Finally, as if things needed to come full circle for me, WYD 2019 went to my home country of Panama. Here we had to reflect on what it means to say “yes” like Mary did. It brought more lessons on trust and surrender.
Deacon Pedro with cameraman, Peter Turek, Producers Rodney Leung, Emilie Callan, and Charles LeBourgeois, and former Production Manager, Justyna Lemieux-Lefebvre, at Krakow 2016.
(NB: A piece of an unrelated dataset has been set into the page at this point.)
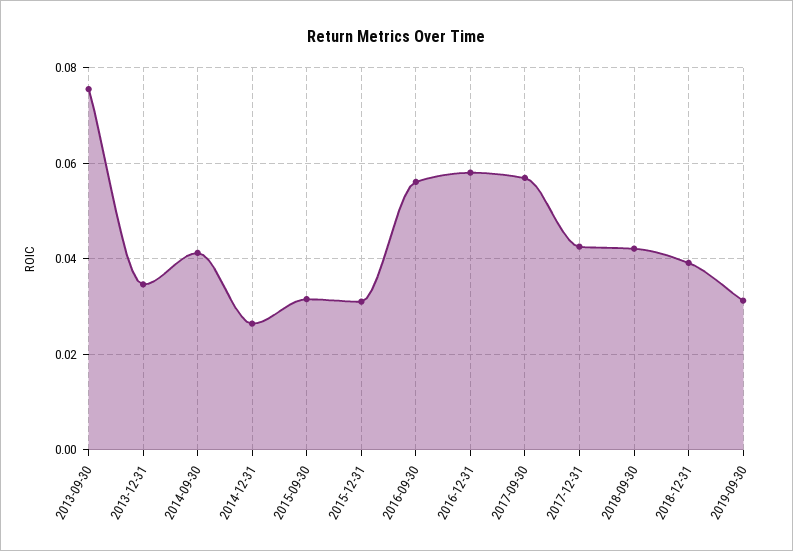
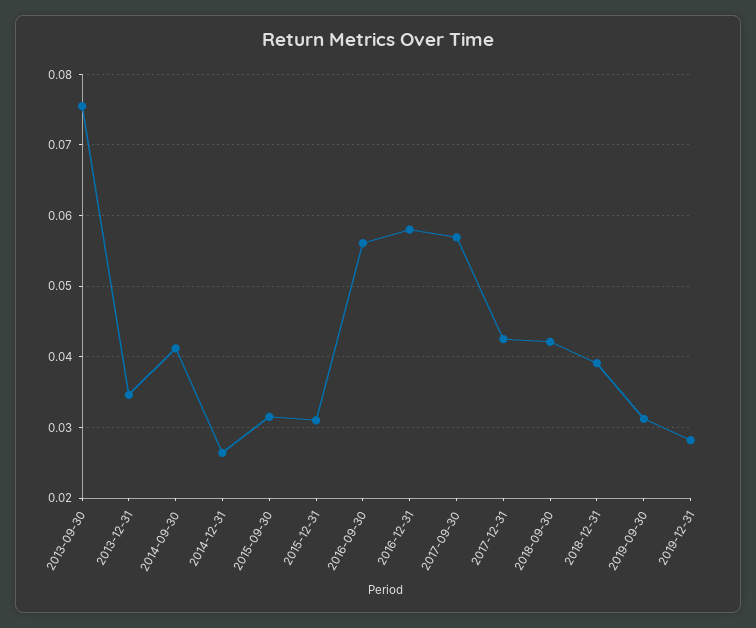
2019-12-31: none -> 0.028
Which brings us to this week in Lisbon, Portugal. It was pushed from 2022 to 2023 because of the pandemic, and the dates were not announced until last summer. That makes for a quick turnaround: the Supreme Convention of the Knights of Columbus is ongoing in Orlando, Florida. Julian Paparella, Richard Valenti and I were there to cover the main day of the event on August 1, while Rodney Leung and Pitar Lau are hard at work on the ground in Lisbon and Fatima. Julian, Richard and I will go “in haste” to arrive in Lisbon on the morning of August 3rd.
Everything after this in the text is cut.